In this episode, physical therapist Matthew Johnston joins Dr. Gopi Shah and Dr. Ashley Agan to discuss the process of vestibular evaluation, rehabilitation, and long-term care.
First, Matthew speaks about the importance of obtaining a thorough past medical history to identify the patient’s onset, duration, and aggravators/alleviators of dizziness. These responses help him set up a physical examination, which includes the Vestibulo-Ocular (VOR) Cancellation test, the Clinical Test of Sensory Interaction in Balance (CTSIB), and the Dix-Hallpike test. All of these diagnostic tools help him evaluate the patient’s vestibulo-ocular reflex and check for nystagmus.

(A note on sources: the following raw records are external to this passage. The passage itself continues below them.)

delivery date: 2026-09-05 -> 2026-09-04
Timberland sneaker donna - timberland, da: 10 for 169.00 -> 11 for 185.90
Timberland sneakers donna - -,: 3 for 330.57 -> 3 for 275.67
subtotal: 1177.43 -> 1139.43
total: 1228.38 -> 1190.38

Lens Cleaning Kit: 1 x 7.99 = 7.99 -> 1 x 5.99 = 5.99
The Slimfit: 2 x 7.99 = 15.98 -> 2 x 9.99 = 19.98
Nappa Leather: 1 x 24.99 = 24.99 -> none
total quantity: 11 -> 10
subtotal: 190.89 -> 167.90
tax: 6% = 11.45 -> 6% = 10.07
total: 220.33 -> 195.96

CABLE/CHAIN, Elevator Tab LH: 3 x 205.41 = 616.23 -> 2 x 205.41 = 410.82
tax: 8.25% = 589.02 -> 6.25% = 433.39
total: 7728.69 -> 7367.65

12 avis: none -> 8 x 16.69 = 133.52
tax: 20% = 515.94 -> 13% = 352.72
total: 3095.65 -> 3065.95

Matthew distinguishes between Benign Paroxysmal Positional Vertigo (BPPV) and other conditions of vestibular hypofunction such as Meniere’s Disease and vestibular neuronitis. While the former is curable, the latter conditions are more chronic and complex, so it is important to manage patient expectations and emphasize symptom alleviation. Overall, Matthew believes that identifying the affected ear canal and specifically matching the treatment to the canal is the most efficient way to treat patients.
We close by talking about ways to improve the patient’s physical therapy experience, through prescribed anti-nausea medications, maintenance exercises done in the home, and partnership between ENTs and physical therapists.
Excel Physical Therapy: https://excelphysicaltherapy.com/
[Matthew Johnston PT]
More often than not, we send patients away because their blood pressure is inappropriate for us to see. It's sending them back to their primary care for further management. Sometimes in rare occasions, it's like, you need to go to the hospital. We call the primary care and they say, no, send them, send them right over to the emergency department.
That's probably the biggest thing that we kind of stop session for. And then other things, we'll see some vertical eye movements that might be concerning for us. We might see some things that like, everything is negative. We've done maybe some initial treatment and still quite aren't sure it's vestibular oriented.
So that might be something that might warrant at least further imaging or further workup might not be “a red flag,” but something that we need a little more collaboration with. But by and large, at least in my experience with the patients, I see some sort of cardiovascular suspected stroke or blood pressure issue.